Declaration of Function before defining causing error in C

Question

I have been trying to write a code that can check if there is the sequence of 123 in an array or not for which I made a check function which does that work. But declaring this function before main function is causing problems with compiling when I am writting the arguments in it.

#include<conio.h>
#include<stdio.h>
#include<stdlib.h>

int check(int, int);      /* This line is cauing trouble */

void main()
{   int arr_size;
    int a[]={0,1,2,1,2,1,4,5,1,2,3,4,5};
    arr_size = sizeof(a)/sizeof(a[0]);
    printf("%d",check(a, arr_size));

}

int check(int a[], int arr_size)
{
    int i;
    for(i=0;i<arr_size-1; i++)
    {
    if(a[i]==1 && a[i+1]==2 && a[i+2]==3)
        {
            return 1;

        }
    }
    return 0;
}

The screenshot of the error is attached along.

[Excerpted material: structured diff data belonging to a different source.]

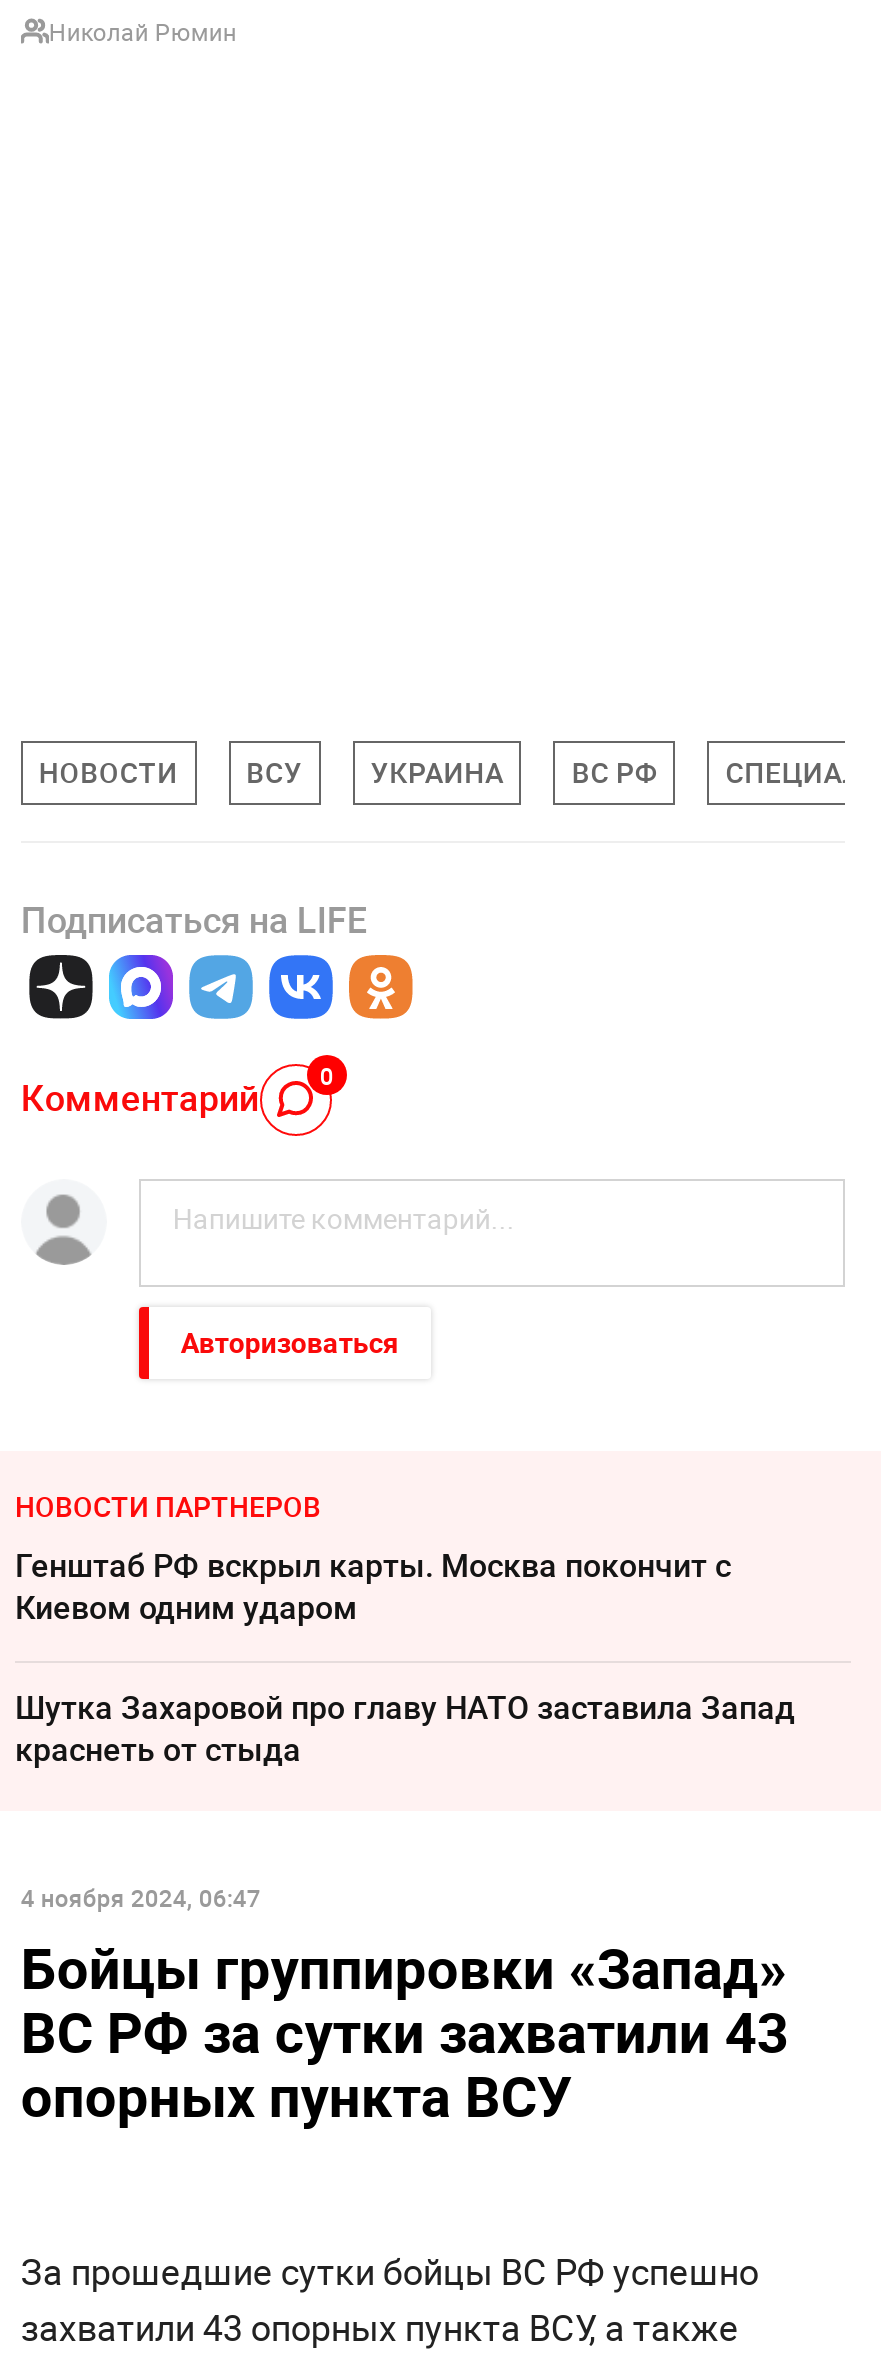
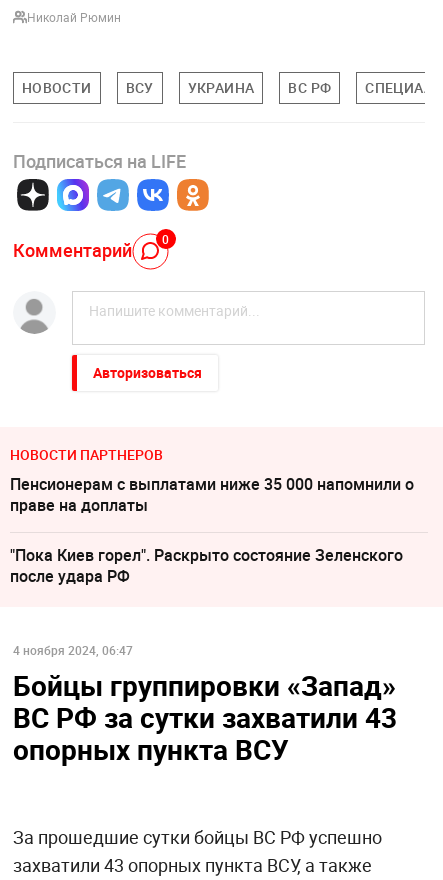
- Генштаб РФ вскрыл карты. Москва покончит с
- Киевом одним ударом
+ Пенсионерам с выплатами ниже 35 000 напомнили о
+ праве на доплаты

- Шутка Захаровой про главу НАТО заставила Запад
- краснеть от стыда
+ "Пока Киев горел". Раскрыто состояние Зеленского
+ после удара РФ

Declaration part is not causing any problem and the code is working fine when I am not writting any argument in it as shown below.

int check();  

I expected that while declaring function it should take the prarameters which is not the case here. Guidance would be appreciated.

Answer 1

You have a conflict there.

int and int * (or, int []) are not the same types.

Update your forward declaration to be

int check(int *, int); 

That said, given the usage of arr_size, you need to change the loop condition from

for(i=0;i<arr_size-1; i++)

to

for(i=0;i<arr_size-2; i++)

since you're using [i+2] as one of the index inside the loop.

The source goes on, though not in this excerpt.